Quantcast
Channel: PyImageSearch
Viewing all articles
Browse latest Browse all 195

OCR Passports with OpenCV and Tesseract

$
0
0

This lesson is part 4 of a 4-part series on OCR 120:

  1. Tesseract Page Segmentation Modes (PSMs) Explained: How to Improve Your OCR Accuracy (tutorial 2 weeks ago)
  2. Improving OCR Results with Basic Image Processing (last week’s tutorial)
  3. Using spellchecking to improve Tesseract OCR accuracy (previous tutorial)
  4. OCR Passports with OpenCV and Tesseract (today’s tutorial)

To learn how to OCR a passport using OpenCV and Tesseract, just keep reading.

Looking for the source code to this post?

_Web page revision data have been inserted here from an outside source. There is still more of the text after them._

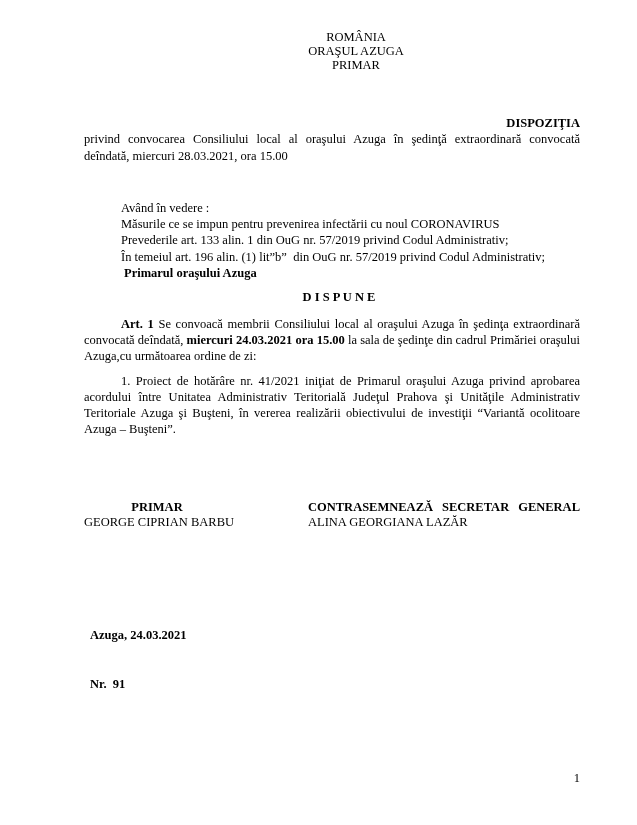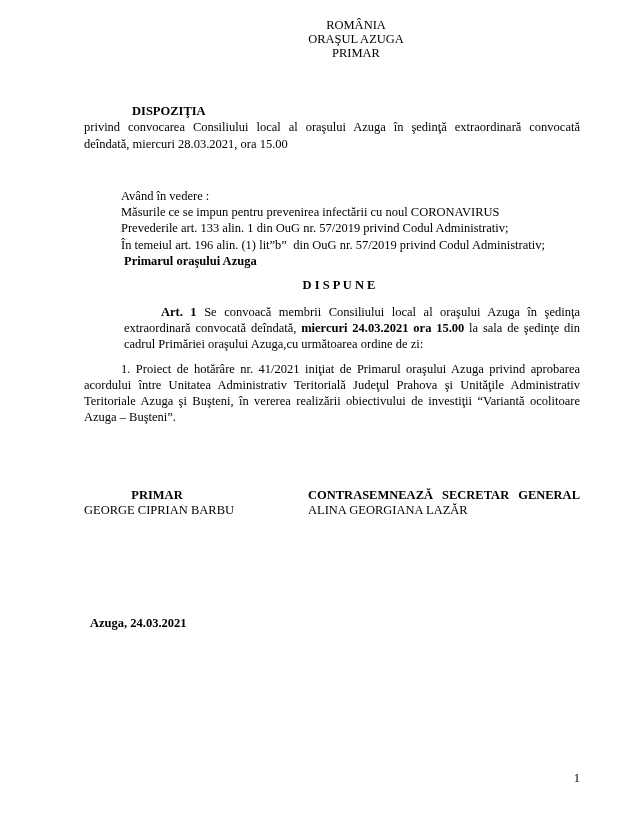"ROMÂNIA" .content { top: 4px -> 16px }
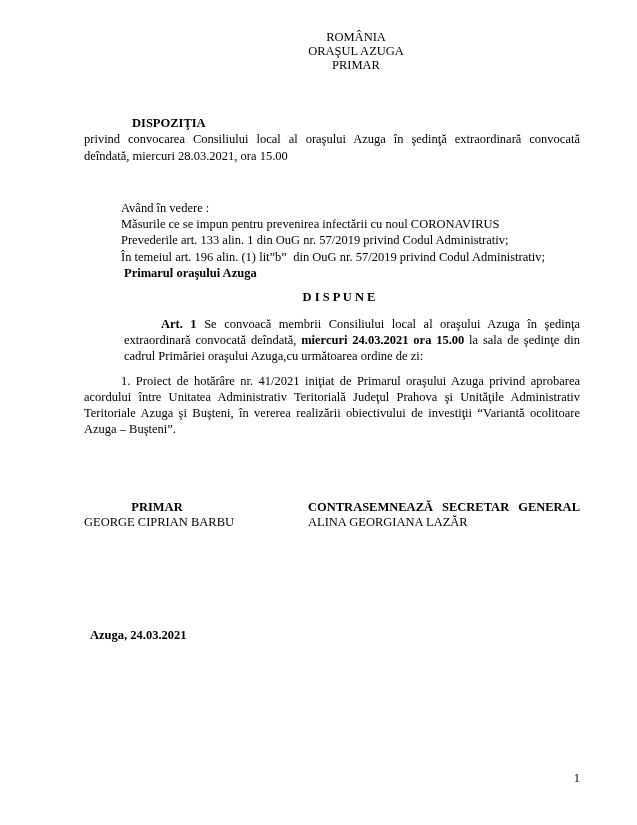"DISPOZIŢIA" .doc-title { text-align: left -> right }
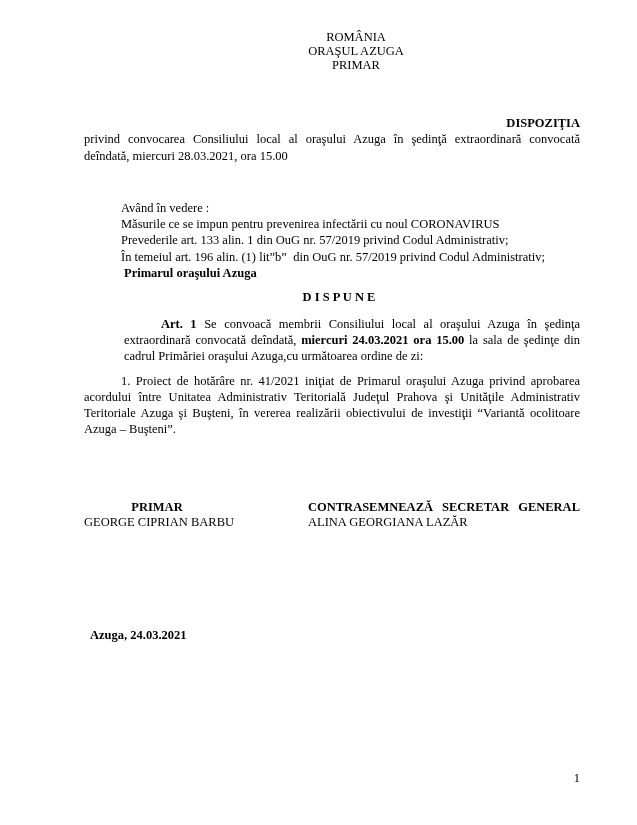"Art. 1 Se convoacă membrii" .para-art1 { margin-left: 40px -> none }
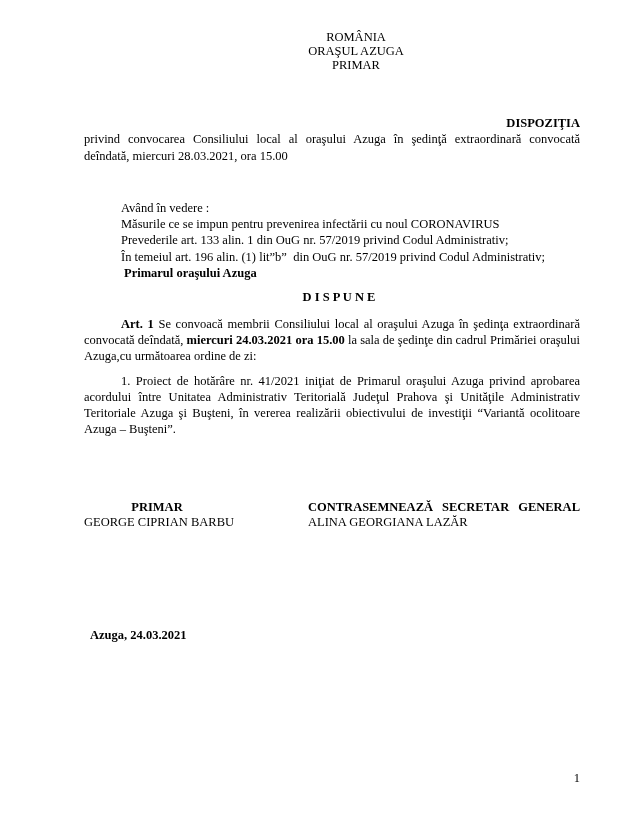"Nr. 91" div { html: none -> <div>Nr. 91</div> }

Jump Right To The Downloads Section

OCR Passports with OpenCV and Tesseract

So far in this course, we’ve relied on the Tesseract OCR engine to detect the text in an input image. However, as we discovered in a previous tutorial, sometimes Tesseract needs a bit of help before we can actually OCR the text.

This tutorial will explore this idea more, demonstrating that computer vision and image processing techniques can localize text regions in a complex input image. Once the text is localized, we can extract the text ROI from the input image and then OCR it using Tesseract.

As a case study, we’ll be developing a computer vision system that can automatically locate the machine-readable zones (MRZs) in a scan of a passport. The MRZ contains information such as the passport holder’s name, passport number, nationality, date of birth, sex, and passport expiration date.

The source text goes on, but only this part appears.